Look for "DejaVu" in each line of the entries, and return the matching lines.

──────── THE INPUT

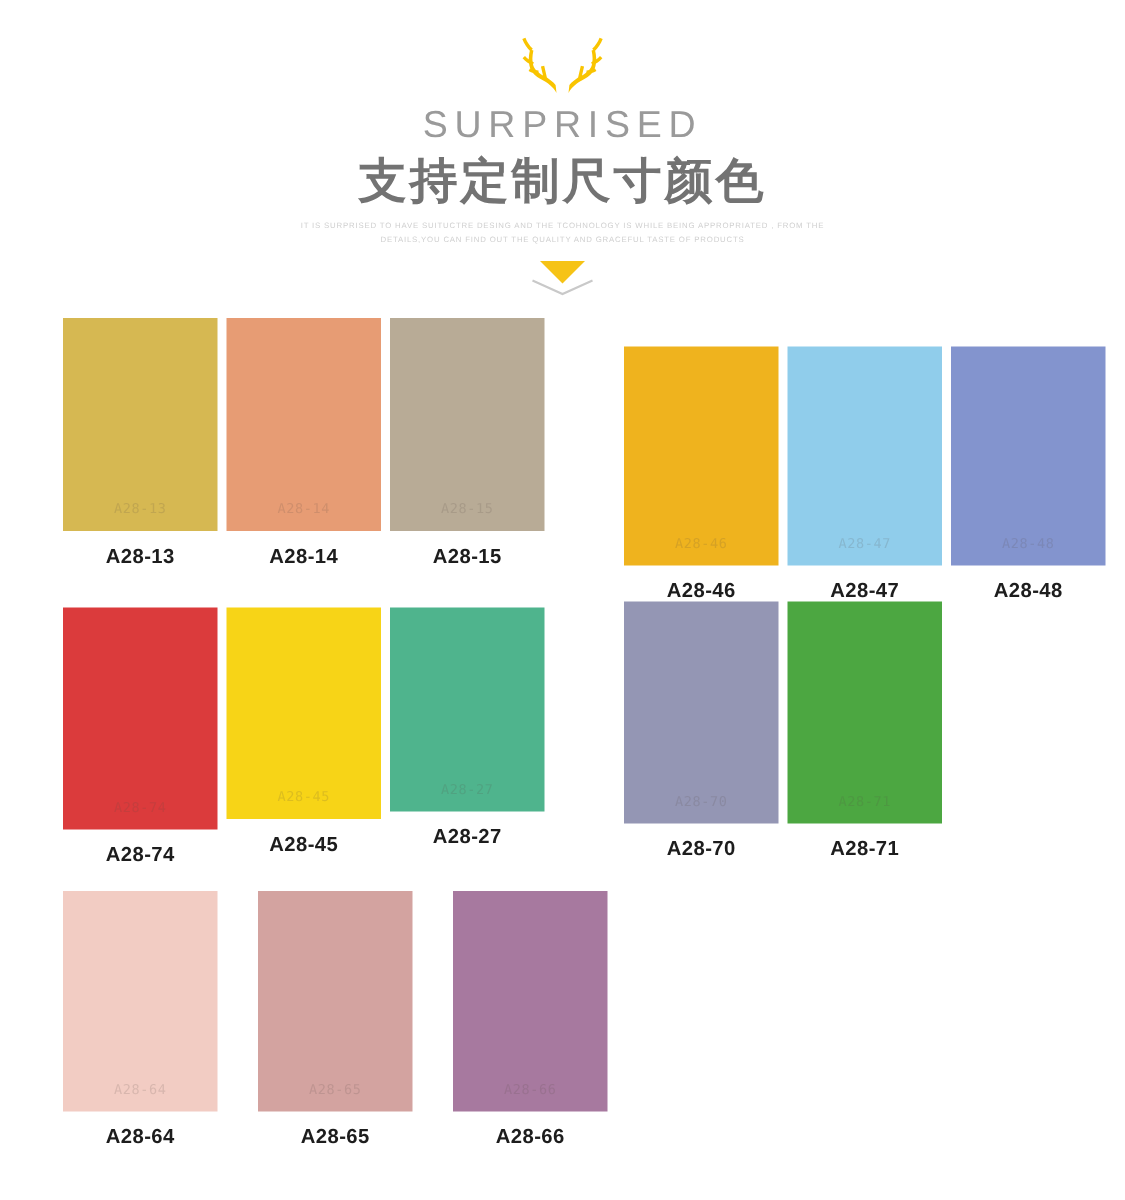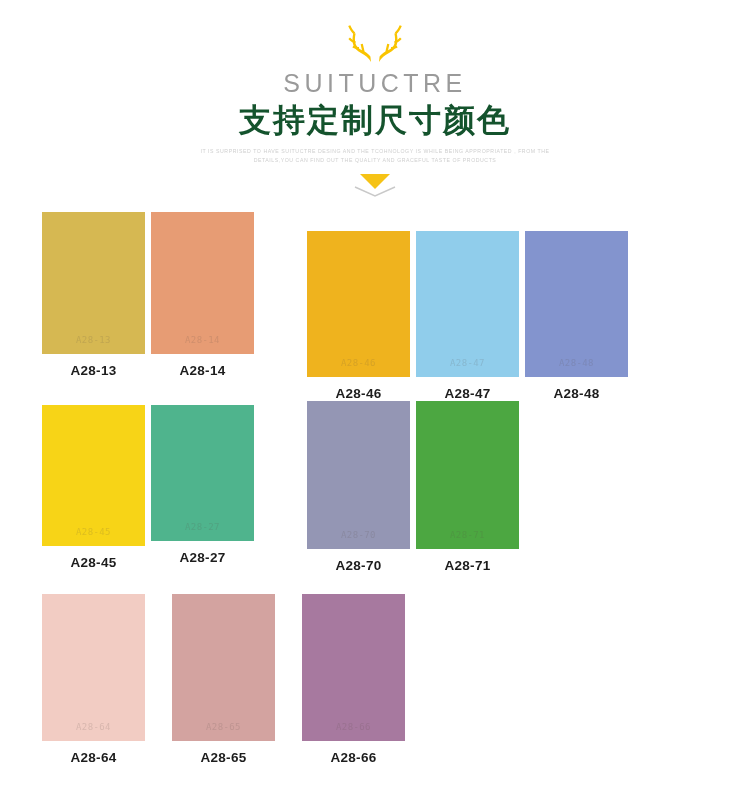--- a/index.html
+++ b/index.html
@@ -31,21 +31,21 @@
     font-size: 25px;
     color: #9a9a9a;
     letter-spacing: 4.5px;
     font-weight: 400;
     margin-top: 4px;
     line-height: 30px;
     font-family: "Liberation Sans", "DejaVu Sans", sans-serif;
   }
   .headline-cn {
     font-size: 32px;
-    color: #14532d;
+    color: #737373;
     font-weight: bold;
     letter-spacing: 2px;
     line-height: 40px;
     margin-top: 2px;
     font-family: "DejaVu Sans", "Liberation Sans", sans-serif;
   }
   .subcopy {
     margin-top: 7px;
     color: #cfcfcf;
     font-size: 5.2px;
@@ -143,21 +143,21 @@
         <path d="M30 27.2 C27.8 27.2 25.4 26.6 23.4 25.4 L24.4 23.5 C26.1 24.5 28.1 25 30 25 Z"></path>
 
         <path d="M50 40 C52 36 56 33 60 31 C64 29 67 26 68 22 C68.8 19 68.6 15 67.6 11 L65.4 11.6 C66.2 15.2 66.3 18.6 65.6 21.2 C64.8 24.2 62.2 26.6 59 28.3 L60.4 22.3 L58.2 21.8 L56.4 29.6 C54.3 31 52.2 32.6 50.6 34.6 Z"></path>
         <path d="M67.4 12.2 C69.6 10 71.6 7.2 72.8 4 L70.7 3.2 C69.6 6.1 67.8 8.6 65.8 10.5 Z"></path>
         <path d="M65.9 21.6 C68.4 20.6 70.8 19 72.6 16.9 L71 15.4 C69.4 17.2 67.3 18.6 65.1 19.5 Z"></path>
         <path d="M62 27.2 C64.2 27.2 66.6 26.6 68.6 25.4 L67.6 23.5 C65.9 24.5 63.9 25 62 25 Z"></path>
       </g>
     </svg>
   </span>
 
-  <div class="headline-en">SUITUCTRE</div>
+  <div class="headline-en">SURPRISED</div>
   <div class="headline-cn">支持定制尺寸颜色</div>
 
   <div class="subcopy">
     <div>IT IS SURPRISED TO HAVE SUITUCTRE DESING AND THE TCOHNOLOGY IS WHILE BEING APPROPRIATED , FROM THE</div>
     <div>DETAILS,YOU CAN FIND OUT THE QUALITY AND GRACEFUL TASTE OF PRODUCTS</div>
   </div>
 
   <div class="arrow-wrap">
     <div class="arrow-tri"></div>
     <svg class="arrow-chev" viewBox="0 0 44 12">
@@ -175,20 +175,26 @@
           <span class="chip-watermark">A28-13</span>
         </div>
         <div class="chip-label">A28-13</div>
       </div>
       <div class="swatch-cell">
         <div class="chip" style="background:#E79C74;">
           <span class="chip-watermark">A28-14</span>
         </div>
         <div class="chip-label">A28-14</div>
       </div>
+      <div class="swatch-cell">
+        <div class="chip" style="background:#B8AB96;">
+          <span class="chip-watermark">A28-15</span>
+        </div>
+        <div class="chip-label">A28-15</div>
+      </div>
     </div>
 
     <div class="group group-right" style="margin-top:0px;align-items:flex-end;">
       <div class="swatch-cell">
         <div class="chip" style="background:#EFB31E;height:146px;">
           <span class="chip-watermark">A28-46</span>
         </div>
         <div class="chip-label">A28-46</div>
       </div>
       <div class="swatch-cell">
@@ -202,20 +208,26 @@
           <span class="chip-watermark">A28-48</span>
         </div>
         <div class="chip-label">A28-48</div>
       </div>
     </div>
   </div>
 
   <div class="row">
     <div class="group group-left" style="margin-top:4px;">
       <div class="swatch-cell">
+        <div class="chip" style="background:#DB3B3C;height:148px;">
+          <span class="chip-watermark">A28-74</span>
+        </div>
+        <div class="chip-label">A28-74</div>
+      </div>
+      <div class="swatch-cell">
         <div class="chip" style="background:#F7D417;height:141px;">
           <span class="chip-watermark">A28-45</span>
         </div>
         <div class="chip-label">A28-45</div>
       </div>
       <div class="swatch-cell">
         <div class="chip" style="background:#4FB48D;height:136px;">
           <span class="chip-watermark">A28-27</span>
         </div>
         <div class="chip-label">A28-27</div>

────────────────
──────── THE INPUT

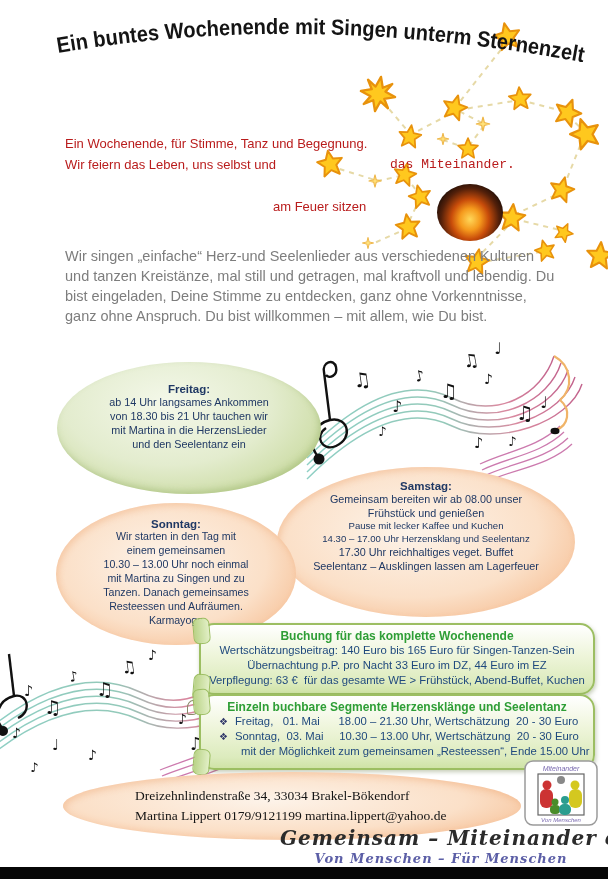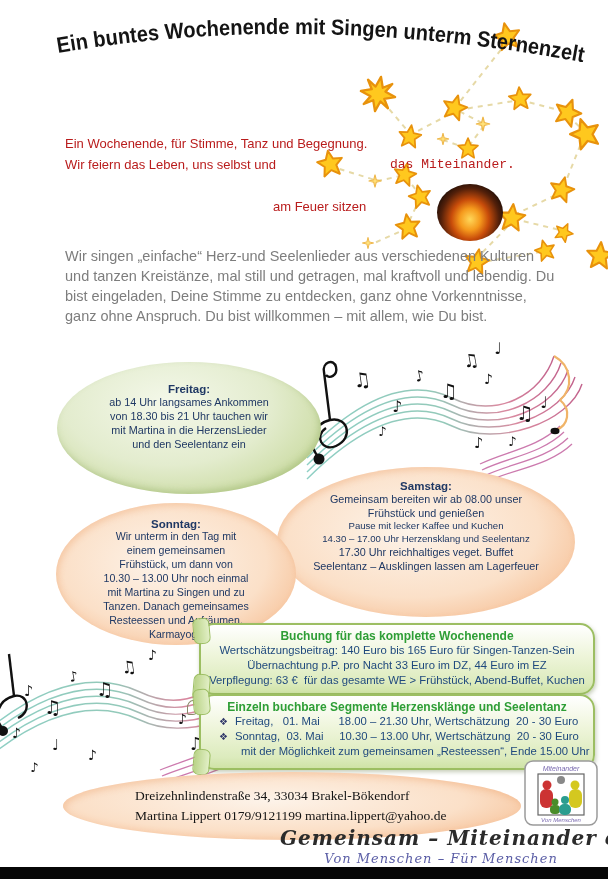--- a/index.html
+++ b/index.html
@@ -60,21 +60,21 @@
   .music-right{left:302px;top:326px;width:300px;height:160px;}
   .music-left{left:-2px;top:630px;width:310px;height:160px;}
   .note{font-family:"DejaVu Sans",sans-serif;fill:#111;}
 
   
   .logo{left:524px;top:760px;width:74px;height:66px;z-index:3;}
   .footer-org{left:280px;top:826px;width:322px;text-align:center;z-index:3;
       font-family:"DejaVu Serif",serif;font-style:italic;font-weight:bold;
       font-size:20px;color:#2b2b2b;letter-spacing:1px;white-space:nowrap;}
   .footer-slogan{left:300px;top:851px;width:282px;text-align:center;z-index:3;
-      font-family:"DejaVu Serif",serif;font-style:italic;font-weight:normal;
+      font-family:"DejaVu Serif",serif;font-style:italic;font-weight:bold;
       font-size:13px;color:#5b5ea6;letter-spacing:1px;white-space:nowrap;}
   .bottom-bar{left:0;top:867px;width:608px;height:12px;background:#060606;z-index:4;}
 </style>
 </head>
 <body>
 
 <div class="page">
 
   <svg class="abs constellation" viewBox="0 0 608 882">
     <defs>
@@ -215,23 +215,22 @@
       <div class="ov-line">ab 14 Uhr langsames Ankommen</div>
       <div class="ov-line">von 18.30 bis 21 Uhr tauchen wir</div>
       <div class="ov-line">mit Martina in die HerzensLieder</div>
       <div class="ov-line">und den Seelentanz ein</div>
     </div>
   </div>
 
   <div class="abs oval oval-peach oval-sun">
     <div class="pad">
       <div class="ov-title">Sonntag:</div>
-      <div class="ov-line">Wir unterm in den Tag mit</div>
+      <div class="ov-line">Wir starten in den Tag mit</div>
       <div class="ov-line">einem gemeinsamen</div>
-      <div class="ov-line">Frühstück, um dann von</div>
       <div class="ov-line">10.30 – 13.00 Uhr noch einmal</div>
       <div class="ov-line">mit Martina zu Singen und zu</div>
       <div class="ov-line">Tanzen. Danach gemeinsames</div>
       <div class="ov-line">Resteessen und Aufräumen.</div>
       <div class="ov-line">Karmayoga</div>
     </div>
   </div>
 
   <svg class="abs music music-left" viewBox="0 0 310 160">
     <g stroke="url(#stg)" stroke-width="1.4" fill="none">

────────────────

__WORKED SOLUTION__:
     font-family: "Liberation Sans", "DejaVu Sans", sans-serif;
     font-family: "DejaVu Sans", "Liberation Sans", sans-serif;
   .note{font-family:"DejaVu Sans",sans-serif;fill:#111;}
       font-family:"DejaVu Serif",serif;font-style:italic;font-weight:bold;
-      font-family:"DejaVu Serif",serif;font-style:italic;font-weight:normal;
+      font-family:"DejaVu Serif",serif;font-style:italic;font-weight:bold;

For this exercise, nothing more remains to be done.